Remaining calm and focused during great change can makes the process easier. Since you have no control, being upset is wasted energy (and let me tell you, I understand this well – I am a master of wallowing). A clear mind guides you through high-stress situations and enables you to get your affairs in order when it’s time to take control again. It’s helpful to focus on good things, whether a monthly dinner out with friends, regular trips to the gym, or a weekly phone call to a loved one. Do your best to keep those small lights burning in your heart and use them to help you through the challenging time.

Growing as a Writer

Last week, I talked about how valuable the critique process was for me. That’s one of several threads that have allowed me to really bloom and grow in the craft. One of the others is writing conferences. These, to me, are so so worthwhile.

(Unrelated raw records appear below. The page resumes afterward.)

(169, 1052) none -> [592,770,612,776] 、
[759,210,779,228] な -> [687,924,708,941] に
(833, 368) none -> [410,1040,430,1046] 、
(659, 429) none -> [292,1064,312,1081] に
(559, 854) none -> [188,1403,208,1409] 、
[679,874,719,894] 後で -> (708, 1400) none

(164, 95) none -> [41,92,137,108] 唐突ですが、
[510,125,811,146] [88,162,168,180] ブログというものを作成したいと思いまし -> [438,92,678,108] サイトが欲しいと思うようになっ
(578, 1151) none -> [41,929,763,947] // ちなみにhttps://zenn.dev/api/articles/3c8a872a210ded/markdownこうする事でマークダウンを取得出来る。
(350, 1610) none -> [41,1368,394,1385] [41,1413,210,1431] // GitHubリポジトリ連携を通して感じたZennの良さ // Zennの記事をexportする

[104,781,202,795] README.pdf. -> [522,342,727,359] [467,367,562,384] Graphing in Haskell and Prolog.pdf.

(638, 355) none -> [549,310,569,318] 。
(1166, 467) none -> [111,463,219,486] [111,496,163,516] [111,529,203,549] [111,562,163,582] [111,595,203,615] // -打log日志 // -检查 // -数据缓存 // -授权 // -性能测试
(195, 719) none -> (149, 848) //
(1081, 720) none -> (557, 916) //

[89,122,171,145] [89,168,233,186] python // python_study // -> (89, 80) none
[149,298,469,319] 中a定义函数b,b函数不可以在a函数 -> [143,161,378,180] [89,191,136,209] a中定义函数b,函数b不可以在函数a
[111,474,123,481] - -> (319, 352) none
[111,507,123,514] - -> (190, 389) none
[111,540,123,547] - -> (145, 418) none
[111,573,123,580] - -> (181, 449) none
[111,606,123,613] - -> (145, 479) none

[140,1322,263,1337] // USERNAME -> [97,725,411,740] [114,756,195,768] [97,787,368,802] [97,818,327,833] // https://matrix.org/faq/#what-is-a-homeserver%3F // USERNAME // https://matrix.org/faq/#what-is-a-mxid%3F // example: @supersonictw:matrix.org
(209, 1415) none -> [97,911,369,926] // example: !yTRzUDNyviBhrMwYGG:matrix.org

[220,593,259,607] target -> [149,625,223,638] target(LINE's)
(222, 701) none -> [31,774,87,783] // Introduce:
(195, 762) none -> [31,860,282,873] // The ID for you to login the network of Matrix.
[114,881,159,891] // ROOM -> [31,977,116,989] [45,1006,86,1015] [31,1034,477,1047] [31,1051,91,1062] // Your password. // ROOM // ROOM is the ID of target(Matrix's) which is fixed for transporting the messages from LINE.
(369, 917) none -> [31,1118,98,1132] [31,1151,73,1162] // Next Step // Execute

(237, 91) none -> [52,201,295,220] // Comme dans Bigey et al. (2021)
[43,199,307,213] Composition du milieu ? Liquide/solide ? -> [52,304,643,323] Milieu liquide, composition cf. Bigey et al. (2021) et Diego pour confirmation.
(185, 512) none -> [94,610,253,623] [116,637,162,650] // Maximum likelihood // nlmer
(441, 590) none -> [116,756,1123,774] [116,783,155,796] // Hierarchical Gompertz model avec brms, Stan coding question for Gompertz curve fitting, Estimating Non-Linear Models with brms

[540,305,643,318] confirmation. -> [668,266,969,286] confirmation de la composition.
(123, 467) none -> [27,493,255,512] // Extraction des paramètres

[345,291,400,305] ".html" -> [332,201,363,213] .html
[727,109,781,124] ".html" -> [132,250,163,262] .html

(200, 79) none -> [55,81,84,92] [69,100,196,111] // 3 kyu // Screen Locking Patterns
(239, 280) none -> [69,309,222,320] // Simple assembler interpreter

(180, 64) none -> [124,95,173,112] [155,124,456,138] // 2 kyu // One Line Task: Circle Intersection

Now, I’ve only ever been to a proper writing conference once, actually, but I’ve mostly gone to genre fiction fan conventions that tend to be writing-heavy in their programming. For example, Capclave, RavenCon, and ChessieCon, which are all in my general area of the US. I’ve also attended DragonCon for some of its author panels and genre fiction, but it’s also a huge social event for me, so it’s hard to network and focus on professional development when there’s also a lot of drinking in costume to do.

The point is that these events can be invaluable. I encourage everyone to go to fan-run conventions in their area! You can listen to panelists talk about topics that interest you, meet writers, and maybe even get in on some writing workshops while you’re there. And, crucially, you can start to network. If you’re looking to be a professional fiction writer, you need to build yourself as a brand. Because you are the product that you are promoting. This is all another post for another time.

Recently, I decided to get a little brave and apply to be a panelist and to run a workshop at Capclave last year. And it was both exhilarating and totally terrifying. Have you heard of imposter syndrome? Well, it hit me HARD that weekend. I had a crisis of faith and an anxiety attack and it was a pretty terrible hour of sobbing and self-doubt. I almost packed my bags and left the night before I was supposed to be on two panels. Luckily, my wonderful friends talked me down and convinced me to stay.

And you know what? The world didn’t end. I spoke on two panels and helped teach an interactive micro fiction workshop and I think the whole thing went over well. It was worth sticking around for. It was a hard lesson in believing in yourself, even when things aren’t going your way at all.

And let me tell you what, that imposter syndrome still haunts me to this day. Every day, it whispers in my ear that if I were any good, I’d have representation on my manuscript by now. But you know what? It can absolutely eat it. I’m doing well. I’m getting better. I’m still working on becoming a more skilled writer all the time. And as long as I’m still working on honing my craft? Then I’m moving forward. And success will come in due time.